When I started out in consulting, I thought I had to show how much I know.
That has several negative effects, but there were even worse dysfunctions lurking.
Let’s start with the problem of wanting to sound learned:
We dump too much theory on them. Theory should be hidden in the back, as justification.
We call out lots of issues, overwhelming them, instead of giving them a priority focus.
Most of all, we tell them what we think instead of finding out what they know. Nobody understands the work better than those doing it.
I think there are two worse dysfunctions in consulting than thinking we need to tell them lots. (Because it’s good if we do inject some ideas).
First is the belief that consultants are there to FIX people, on behalf of their bosses. “We told them to be Agile six months ago and they’re still not. What’s wrong with them?” Deming taught us the problem is always the systems not the individuals. The bosses make the systems. We focus on management.
Second, and worst of all, is the belief that consultants are there to MAKE people do something they don’t want to. You can’t make people do work, except soldiers and slaves. Actually you can make transactional workers turn the handle: it’s conventional command-and-control management which treats staff like slaves. But you can’t make knowledge workers do good work, you can’t force quality or productivity.

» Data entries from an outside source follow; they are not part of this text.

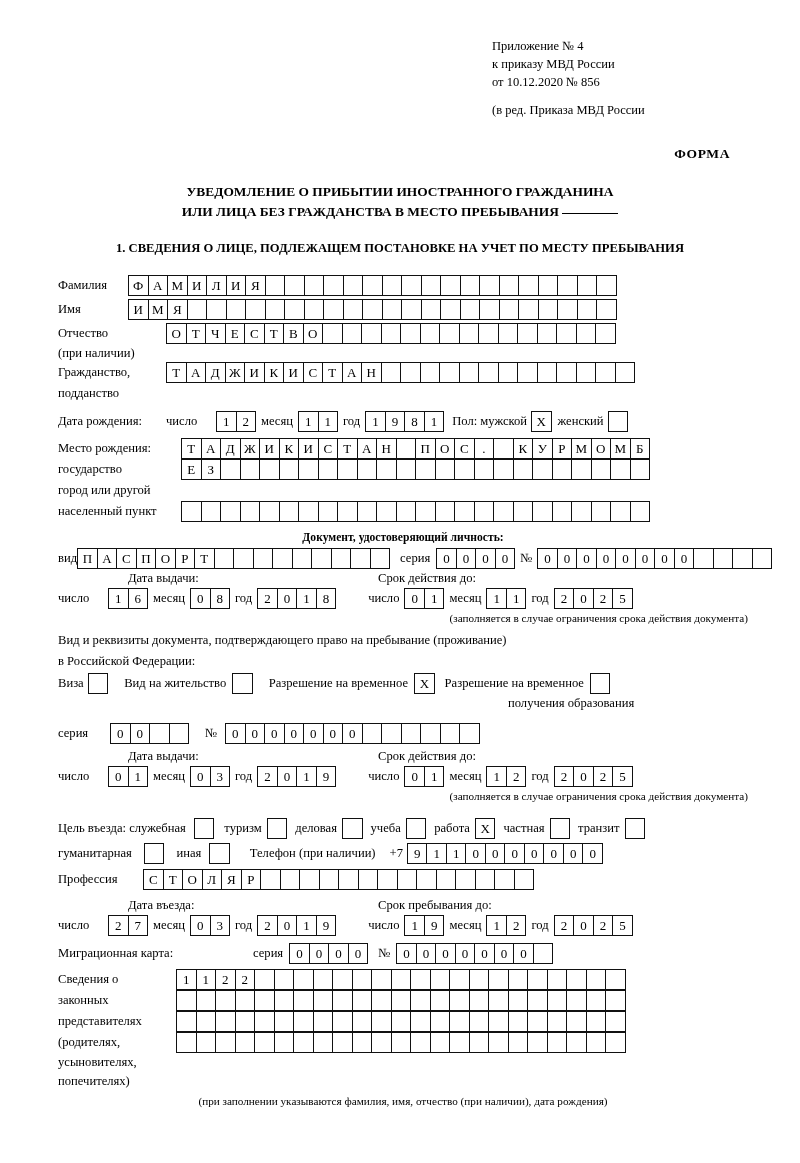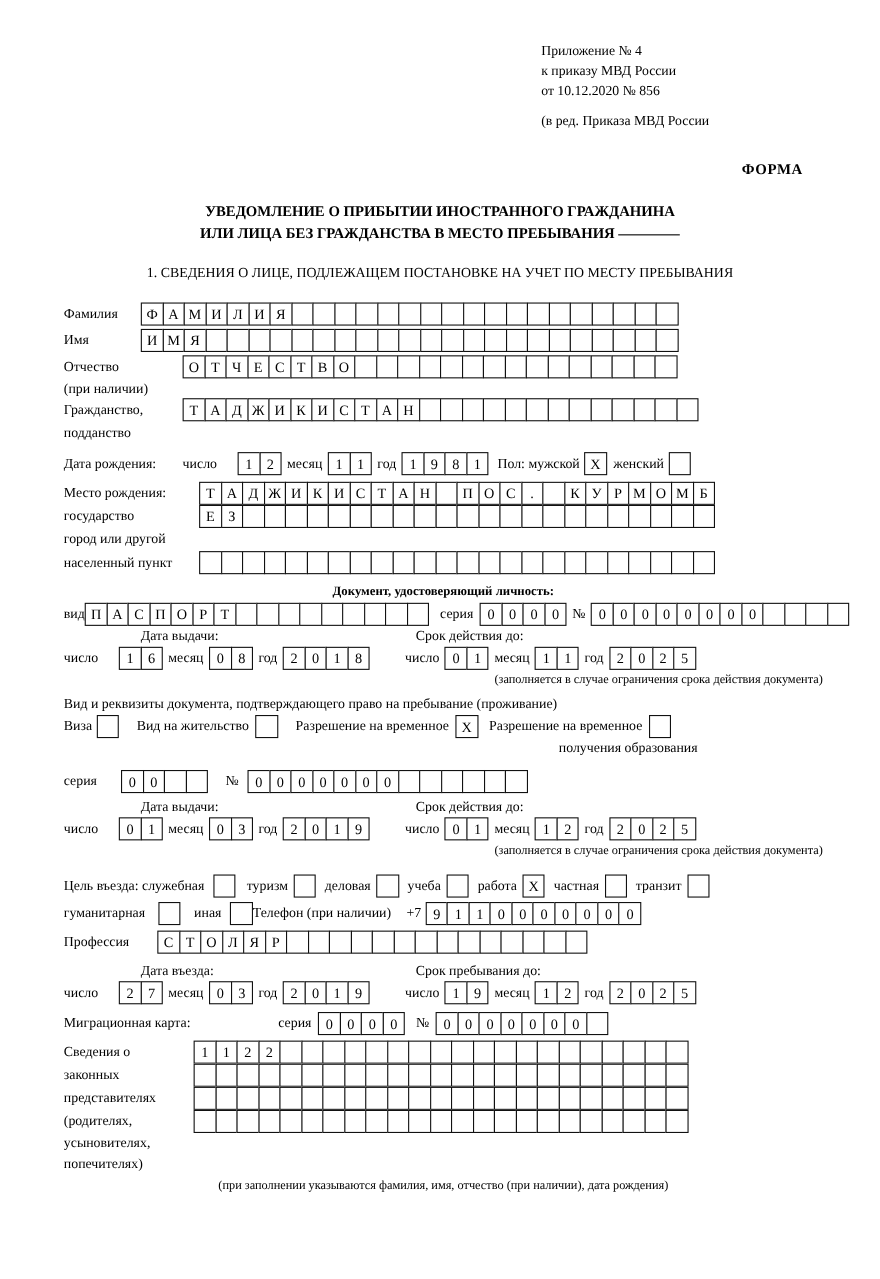--- a/index.html
+++ b/index.html
@@ -57,21 +57,21 @@
     border-bottom: 1px solid #000;
     vertical-align: 2px;
   }
   .sect1 {
     position: absolute;
     top: 241px;
     left: 0;
     width: 800px;
     text-align: center;
     font-size: 12.6px;
-    font-weight: normal;
+    font-weight: bold;
   }
 
   
   .body {
     position: absolute;
     top: 275px;
     left: 58px;
     width: 690px;
     font-size: 12.6px;
   }
@@ -469,20 +469,23 @@
           <div class="bx">2</div>
           <div class="bx">5</div>
         </div>
     </div>
     <div class="row" style="min-height:18px;justify-content:flex-end">
       <div class="note">(заполняется в случае ограничения срока действия документа)</div>
     </div>
 
     <div class="row" style="min-height:20px;margin-top:3px">
       <div class="lbl">Вид и реквизиты документа, подтверждающего право на пребывание (проживание)</div>
+    </div>
+    <div class="row" style="min-height:23px">
+      <div class="lbl">в Российской Федерации:</div>
     </div>
 
     <div class="row">
       <div class="lbl">Виза</div>
       <span class="chk" style="margin-left:4px"></span>
       <div class="lbl" style="margin-left:16px">Вид на жительство</div>
       <span class="chk" style="margin-left:6px"></span>
       <div class="lbl" style="margin-left:16px">Разрешение на временное</div>
       <span class="chk" style="margin-left:6px">Х</span>
       <div class="lbl" style="margin-left:10px">Разрешение на временное</div>
@@ -578,21 +581,21 @@
       <span class="chk" style="margin-left:5px"></span>
       <div class="lbl" style="margin-left:8px">транзит</div>
       <span class="chk" style="margin-left:5px"></span>
     </div>
 
     <div class="row" style="margin-top:4px">
       <div class="lbl" style="">гуманитарная</div>
       <span class="chk" style="margin-left:12px"></span>
       <div class="lbl" style="margin-left:12px">иная</div>
       <span class="chk" style="margin-left:8px"></span>
-      <div class="lbl" style="">Телефон (при наличии)</div>
+      <div class="lbl" style="margin-left:20px">Телефон (при наличии)</div>
       <div class="lbl" style="margin-left:14px;margin-right:4px">+7</div>
       <div class="boxes" id="phone">
           <div class="bx">9</div>
           <div class="bx">1</div>
           <div class="bx">1</div>
           <div class="bx">0</div>
           <div class="bx">0</div>
           <div class="bx">0</div>
           <div class="bx">0</div>
           <div class="bx">0</div>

You certainly can’t make them learn. You can’t make them want to work differently, or behave differently. We can only invite others to come along. I love the saying that the mind is not a bucket to be filled but a fire to be lit. Which brings us back to the start, dumping knowledge.
I fell into all these traps. It took me a long time (and a lot of theory and thinking) to learn better.
Being congenial is part of the job. Being respectful and empowering is even better. Best is showing management that they’re part of the problem, and helping them fix the system.